EXERCISE –
Please give the entries below again exactly, omitting every picture.

RECORDS FOR PROCESSING –
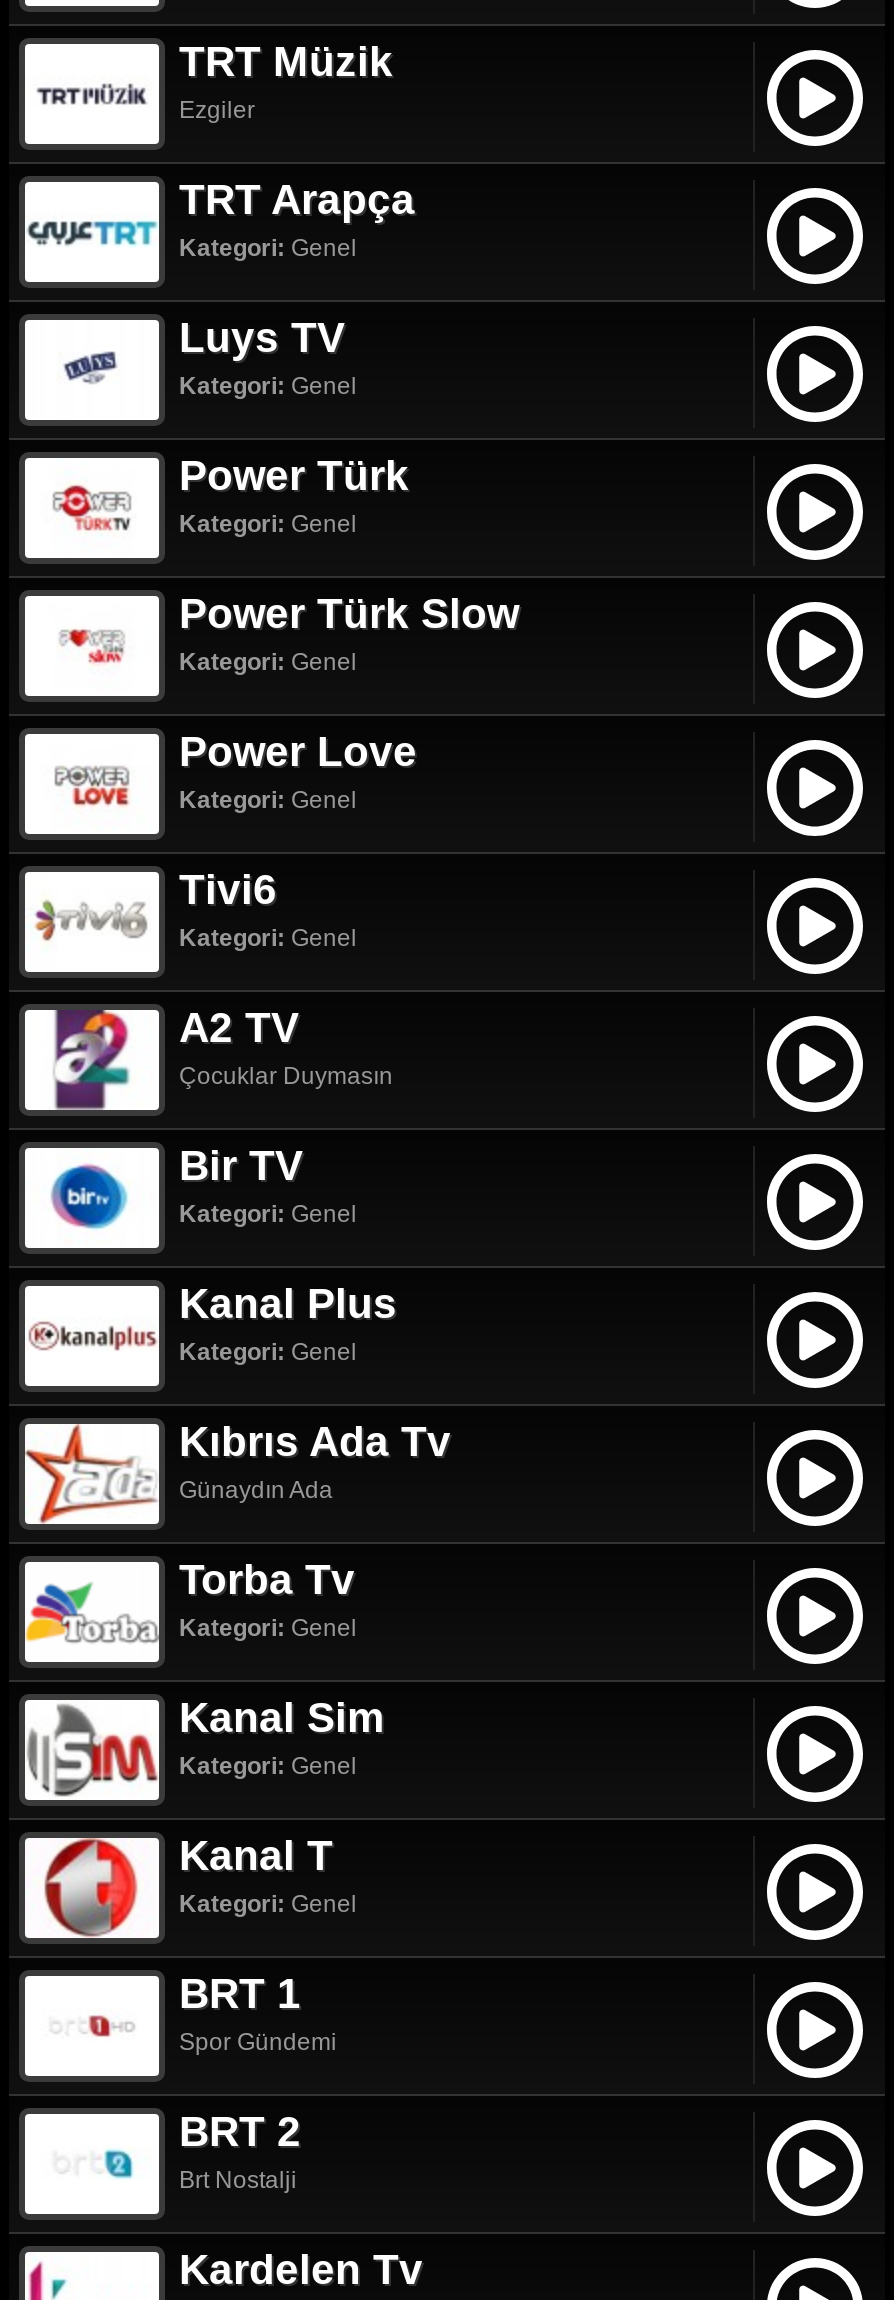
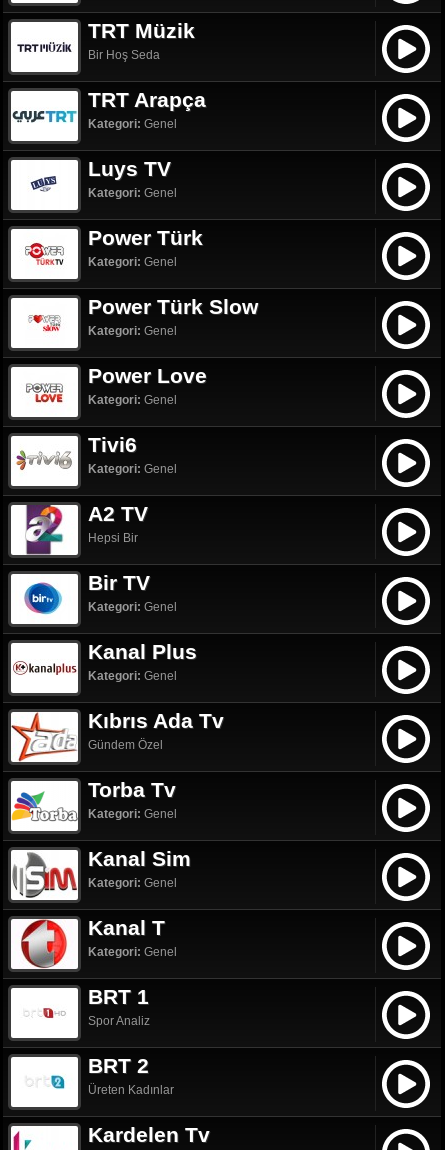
- Ezgiler
+ Bir Hoş Seda

- Çocuklar Duymasın
+ Hepsi Bir

- Günaydın Ada
+ Gündem Özel

- Spor Gündemi
+ Spor Analiz

- Brt Nostalji
+ Üreten Kadınlar
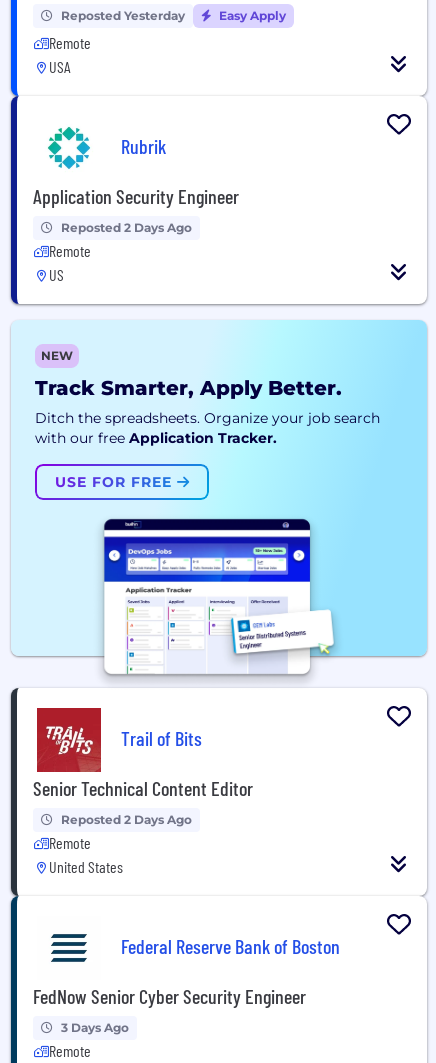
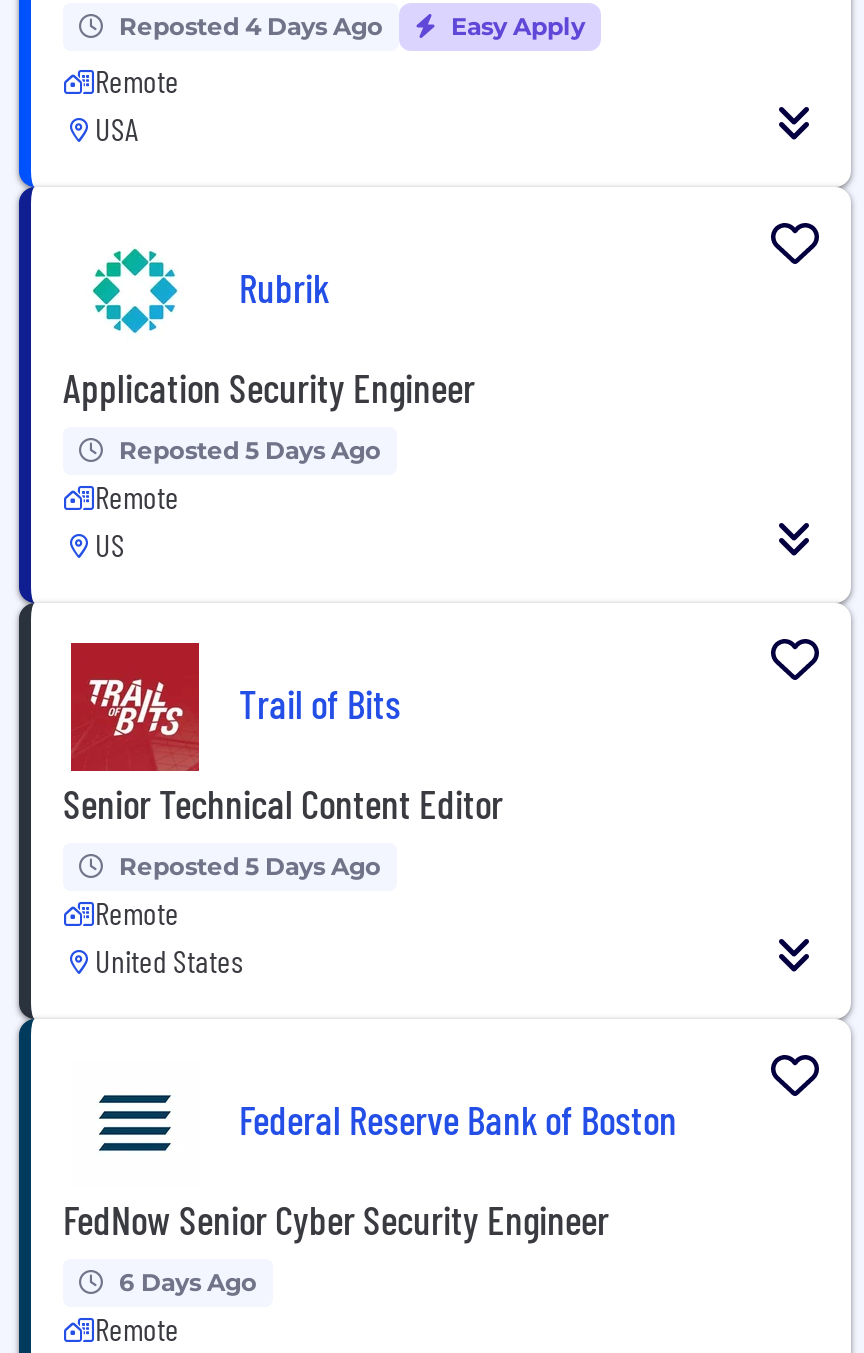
- Reposted Yesterday
+ Reposted 4 Days Ago

- Reposted 2 Days Ago
+ Reposted 5 Days Ago

- [image]
- NEW
- Track Smarter, Apply Better.
- Ditch the spreadsheets. Organize your job search
- with our free Application Tracker.
- USE FOR FREE

- Reposted 2 Days Ago
+ Reposted 5 Days Ago

- 3 Days Ago
+ 6 Days Ago
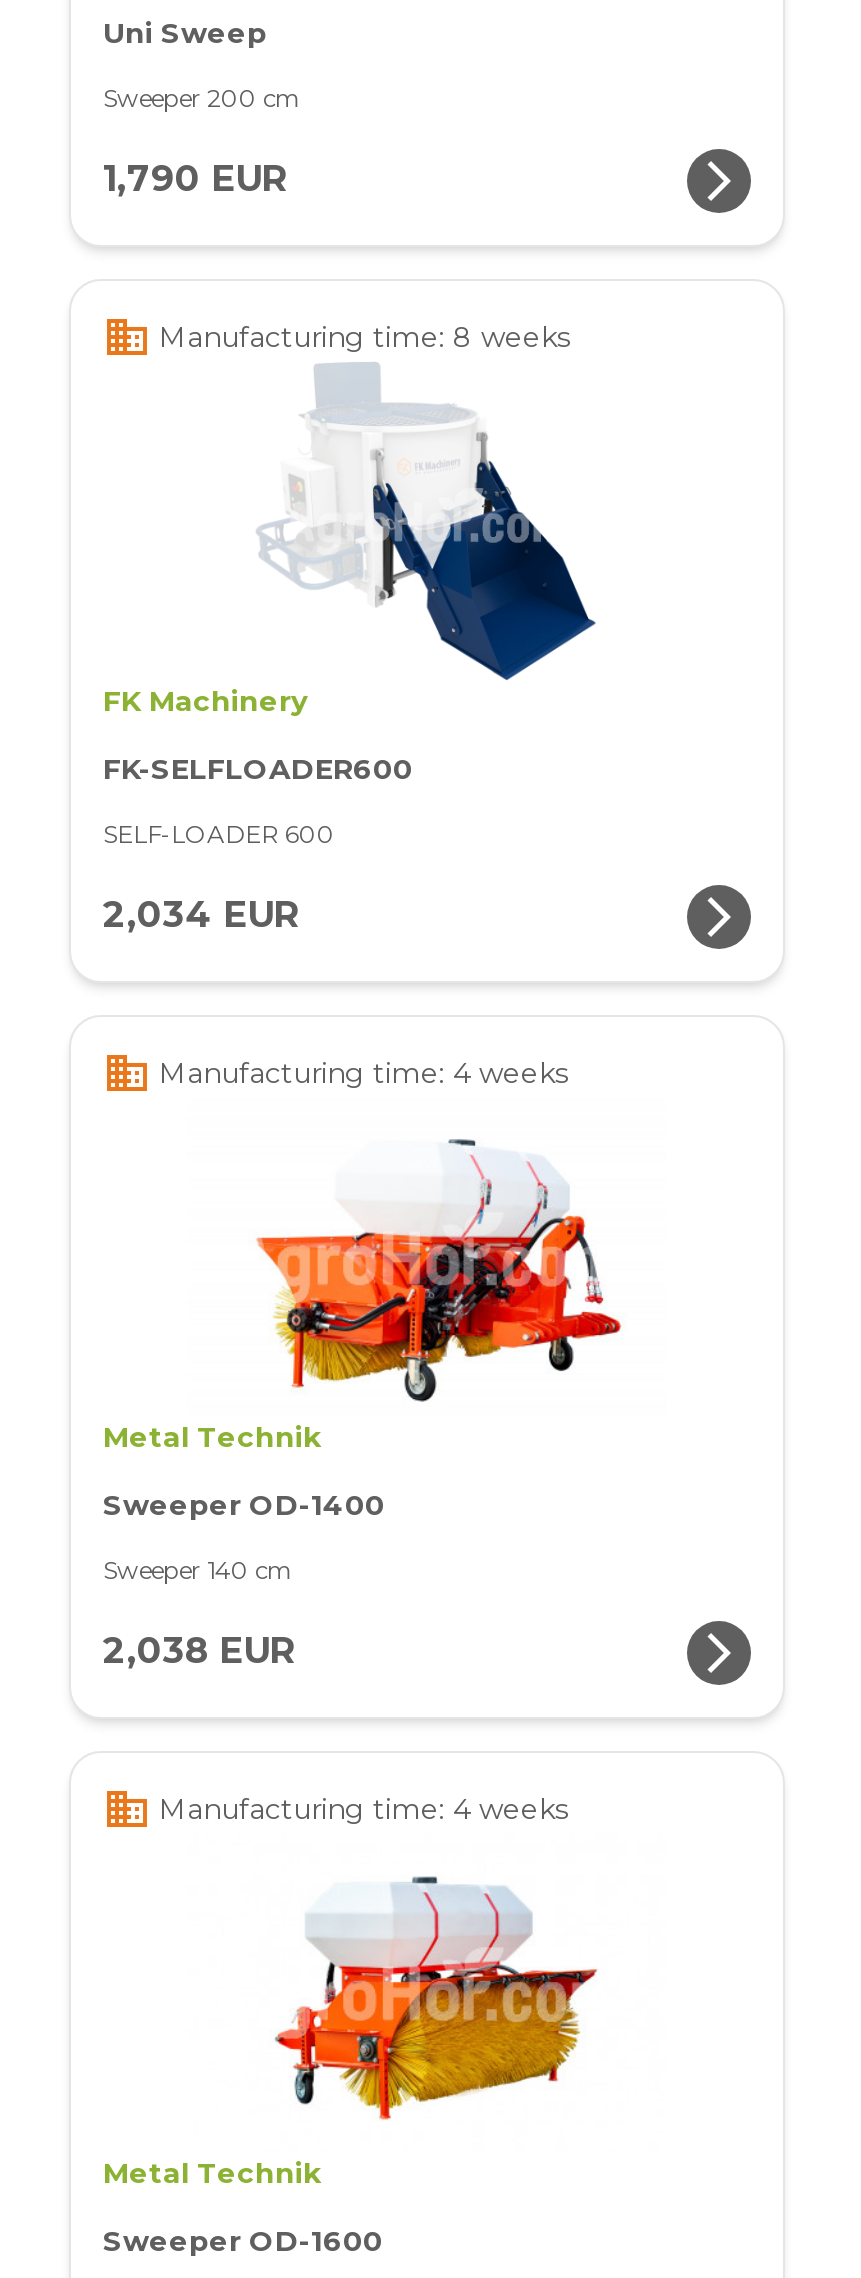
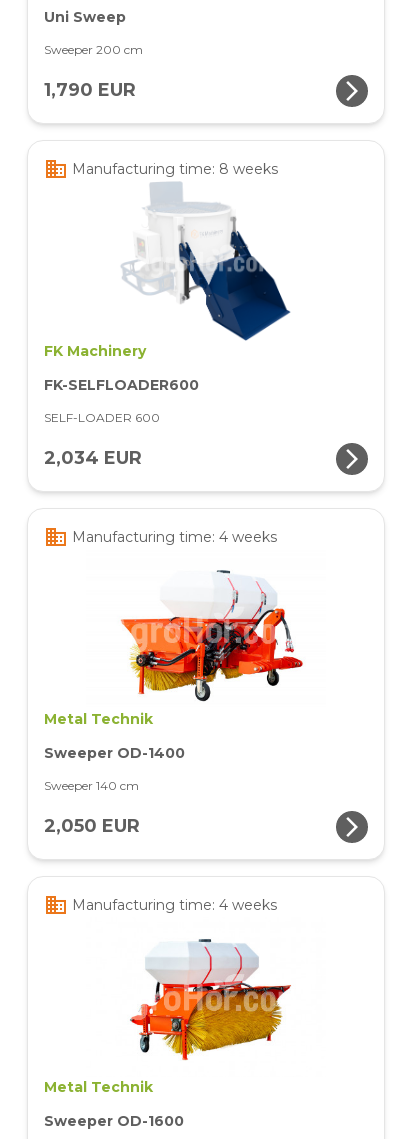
- 2,038 EUR
+ 2,050 EUR
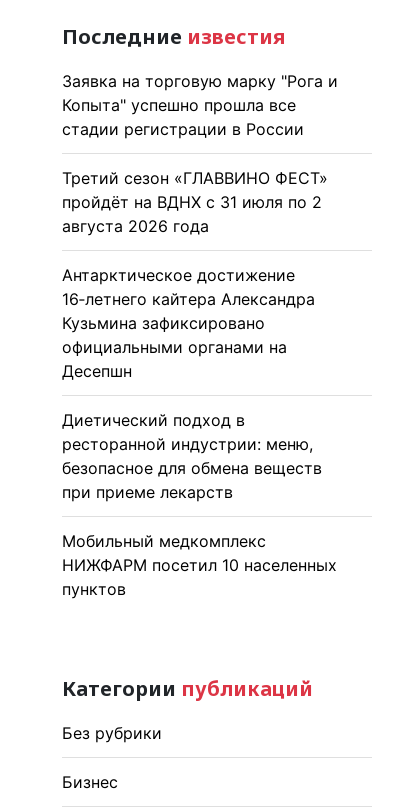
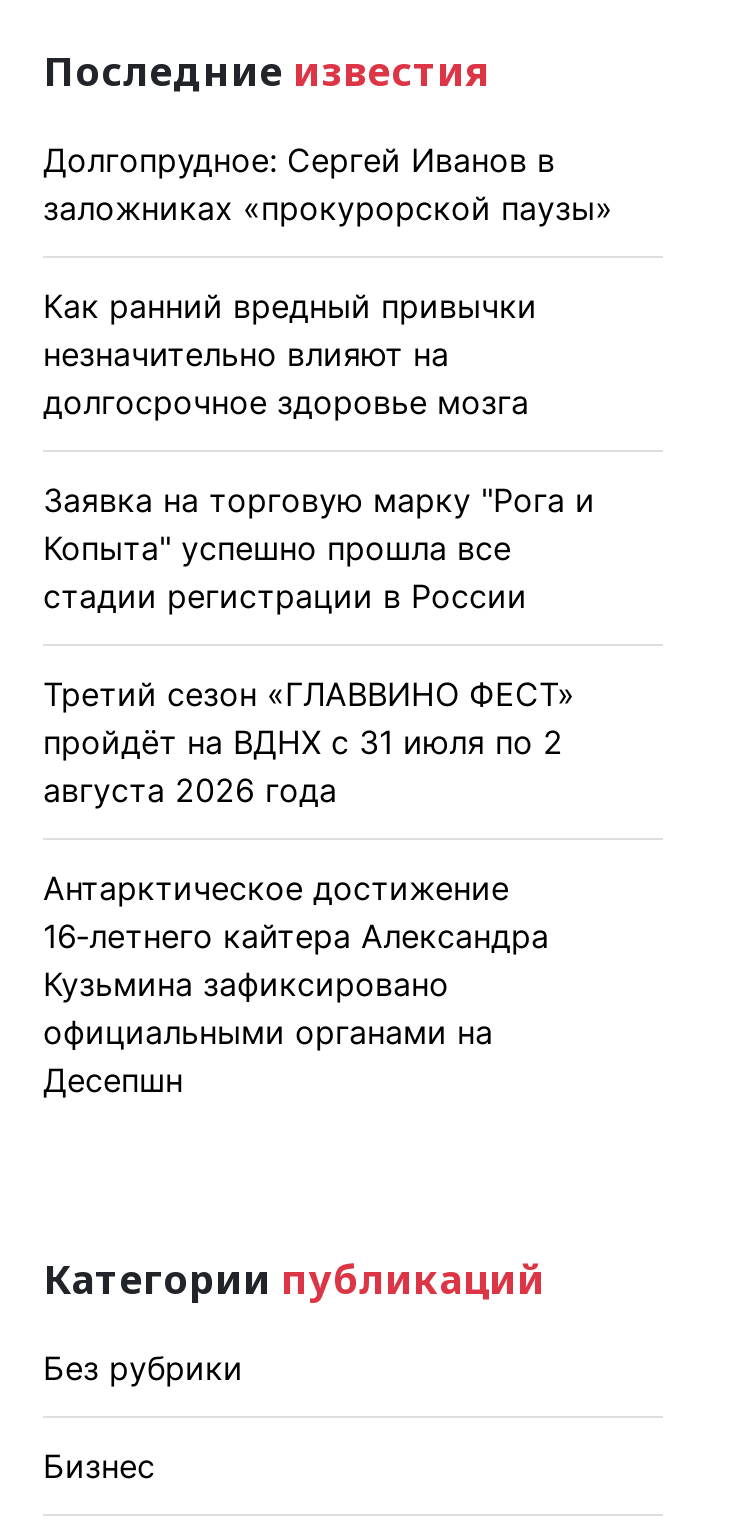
+ Долгопрудное: Сергей Иванов в
+ заложниках «прокурорской паузы»
+ Как ранний вредный привычки
+ незначительно влияют на
+ долгосрочное здоровье мозга

moved down: Заявка на торговую марку "Рога и | Копыта" успешно прошла все | стадии регистрации в России | ... | официальными органами на | Десепшн

- Диетический подход в
- ресторанной индустрии: меню,
- безопасное для обмена веществ
- при приеме лекарств
- Мобильный медкомплекс
- НИЖФАРМ посетил 10 населенных
- пунктов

TASK OUTPUT –
- Ezgiler
+ Bir Hoş Seda

- Çocuklar Duymasın
+ Hepsi Bir

- Günaydın Ada
+ Gündem Özel

- Spor Gündemi
+ Spor Analiz

- Brt Nostalji
+ Üreten Kadınlar
- Reposted Yesterday
+ Reposted 4 Days Ago

- Reposted 2 Days Ago
+ Reposted 5 Days Ago

- [image]
- NEW
- Track Smarter, Apply Better.
- Ditch the spreadsheets. Organize your job search
- with our free Application Tracker.
- USE FOR FREE

- Reposted 2 Days Ago
+ Reposted 5 Days Ago

- 3 Days Ago
+ 6 Days Ago
- 2,038 EUR
+ 2,050 EUR
+ Долгопрудное: Сергей Иванов в
+ заложниках «прокурорской паузы»
+ Как ранний вредный привычки
+ незначительно влияют на
+ долгосрочное здоровье мозга

moved down: Заявка на торговую марку "Рога и | Копыта" успешно прошла все | стадии регистрации в России | ... | официальными органами на | Десепшн

- Диетический подход в
- ресторанной индустрии: меню,
- безопасное для обмена веществ
- при приеме лекарств
- Мобильный медкомплекс
- НИЖФАРМ посетил 10 населенных
- пунктов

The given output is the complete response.